*What is required:*
Start at the line in the entries below that contains "[188,286,227,300] slack -> (273, 652) none", stop at the line that contains "(192, 354) none", and output exactly the lines in that span, both ends included.

Recorded data:

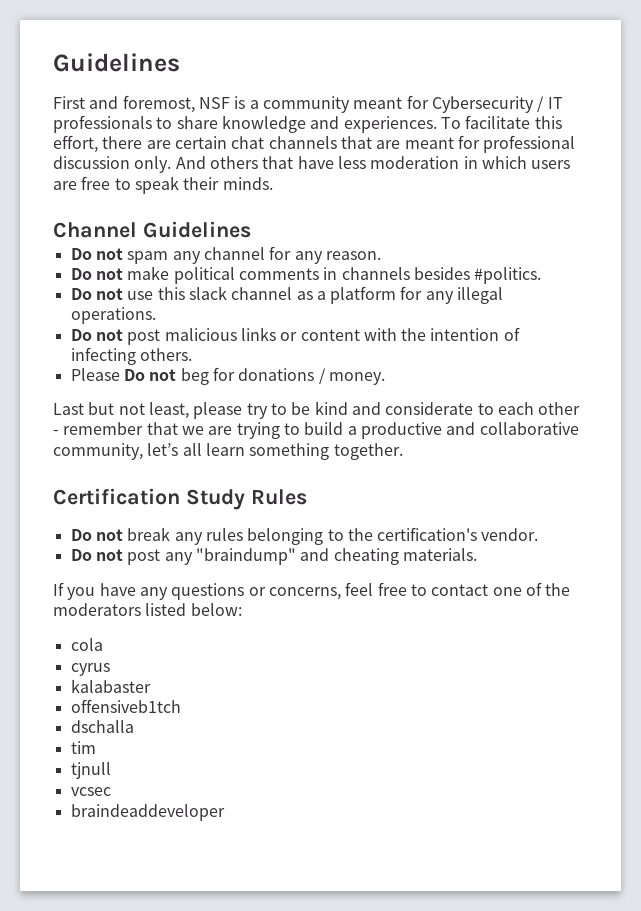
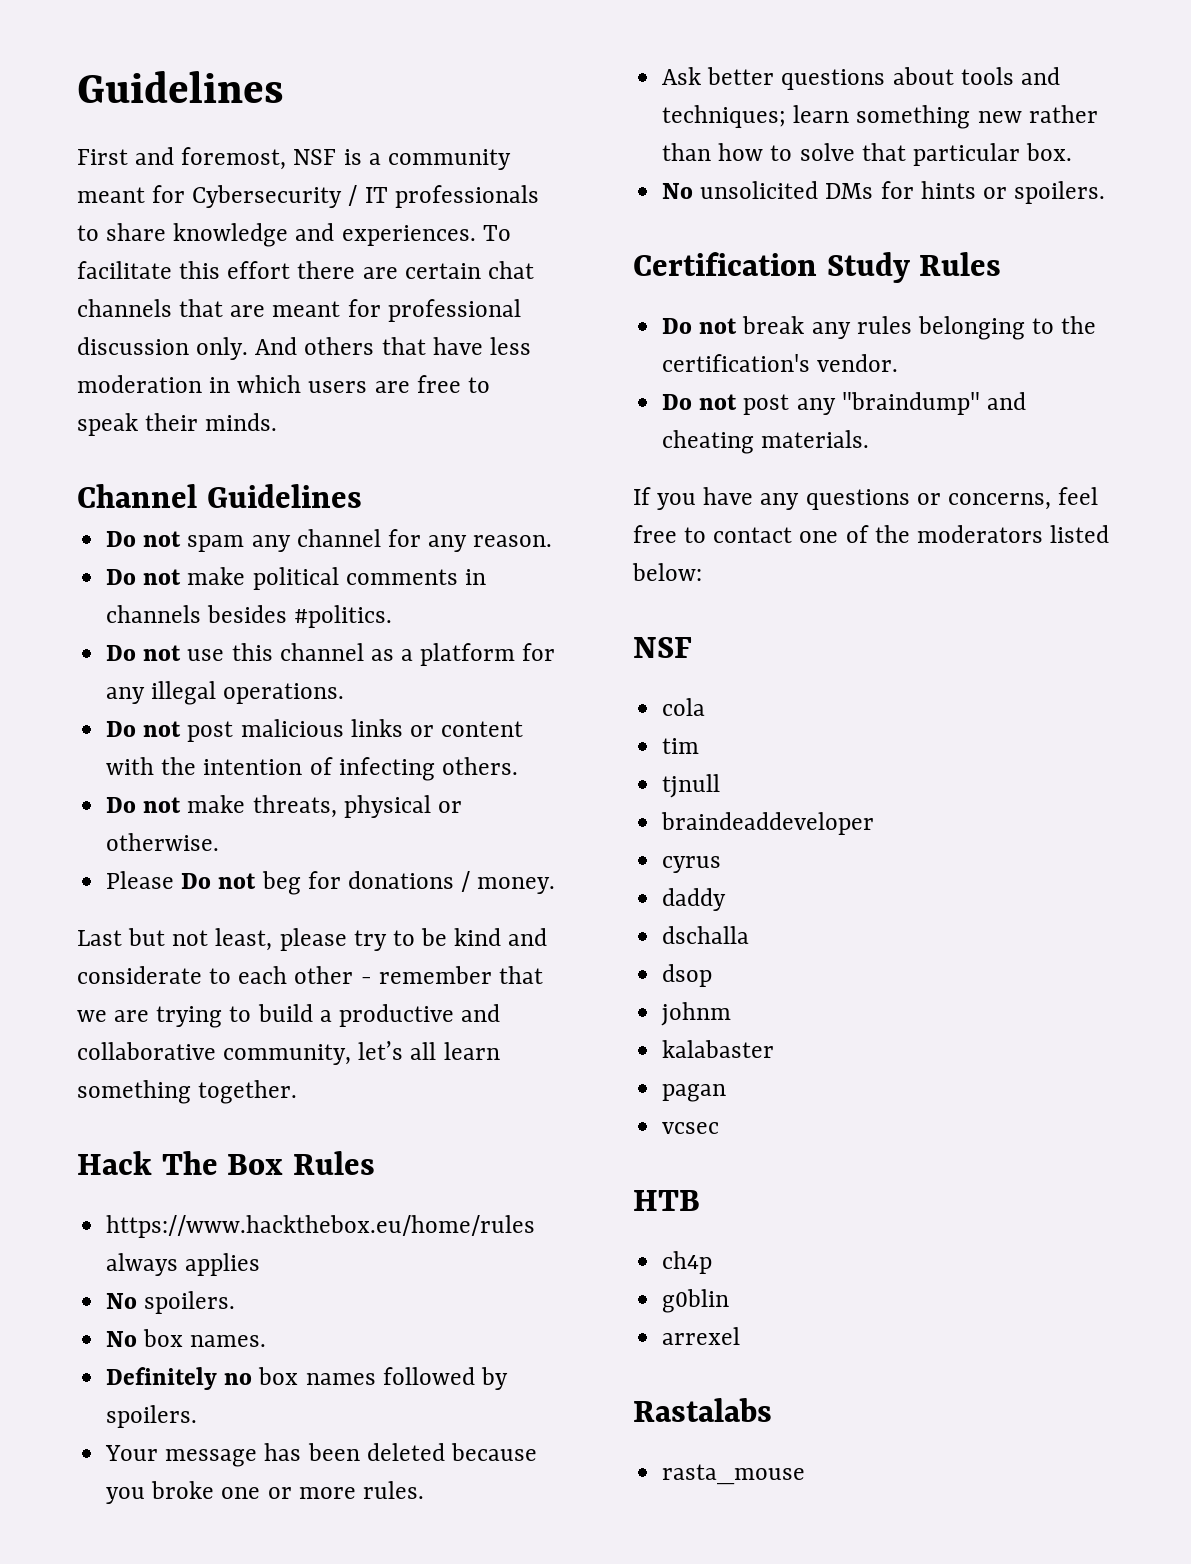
[53,135,98,153] effort, -> [227,261,291,279] effort
[188,286,227,300] slack -> (273, 652) none
(192, 354) none -> [106,795,462,818] [106,833,220,851] // Do not make threats, physical or otherwise.
(403, 451) none -> [77,1151,375,1175] [106,1215,536,1238] [106,1253,261,1276] [106,1291,236,1314] [106,1329,267,1347] [106,1367,508,1390] [106,1405,198,1428] [105,1443,537,1467] [106,1481,424,1504] [662,67,1060,90] [662,105,1098,129] [662,143,1073,166] [662,181,1106,204] // Hack The Box Rules // https://www.hackthebox.eu/home/rules always applies // No spoilers. // No box names. // Definitely no box names followed by spoilers. // Your message has been deleted because you broke one or more rules. // Ask better questions about tools and techniques; learn something new rather than how to solve that particular box. // No unsolicited DMs for hints or spoilers.
(242, 609) none -> [633,637,692,658] // NSF
[70,663,110,676] [70,679,151,693] [70,699,181,713] [70,720,134,733] [70,741,96,754] [70,762,111,779] [70,787,111,796] [70,804,225,821] cyrus // kalabaster // offensiveb1tch // dschalla // tim // tjnull // vcsec // braindeaddeveloper -> [662,738,700,754] [662,774,721,798] [661,812,875,835] [662,856,722,873] [662,888,727,911] [662,926,750,944] [662,964,713,987] [661,1002,732,1026] [662,1040,775,1058] [662,1084,727,1102] [662,1122,720,1134] [633,1190,700,1211] [662,1251,713,1274] [662,1289,730,1313] [662,1327,741,1345] [633,1398,772,1422] [662,1464,806,1485] tim // tjnull // braindeaddeveloper // cyrus // daddy // dschalla // dsop // johnm // kalabaster // pagan // vcsec // HTB // ch4p // g0blin // arrexel // Rastalabs // rasta_mouse

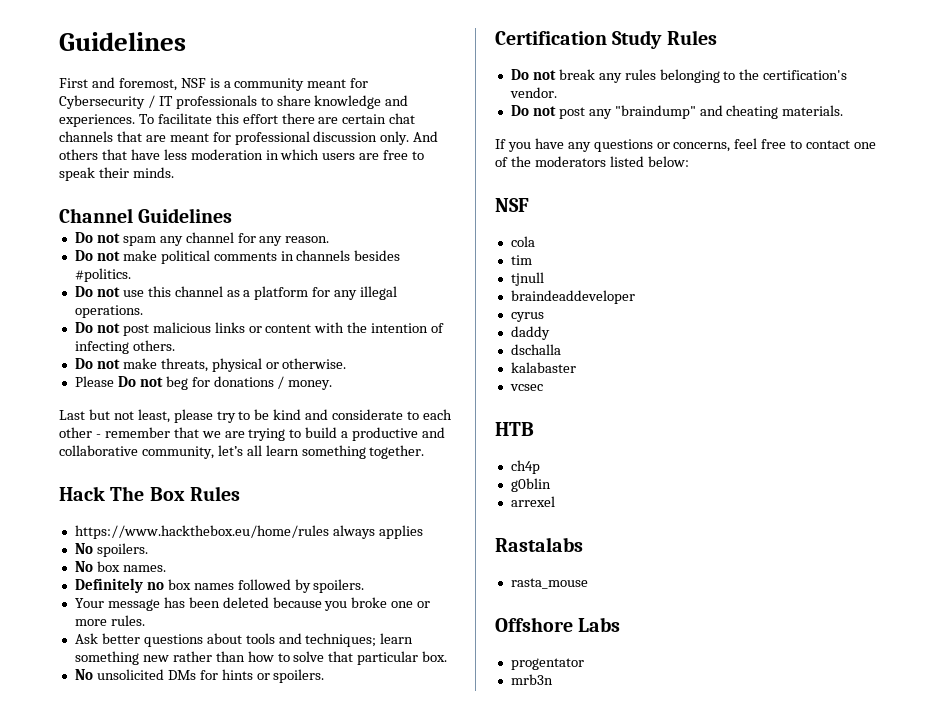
[662,964,713,987] [661,1002,732,1026] // dsop // johnm -> (561, 349) none
[662,1084,727,1102] // pagan -> (576, 367) none
(806, 1474) none -> [495,617,621,632] [510,658,584,670] [510,674,553,685] // Offshore Labs // progentator // mrb3n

*Solution:*
[188,286,227,300] slack -> (273, 652) none
(192, 354) none -> [106,795,462,818] [106,833,220,851] // Do not make threats, physical or otherwise.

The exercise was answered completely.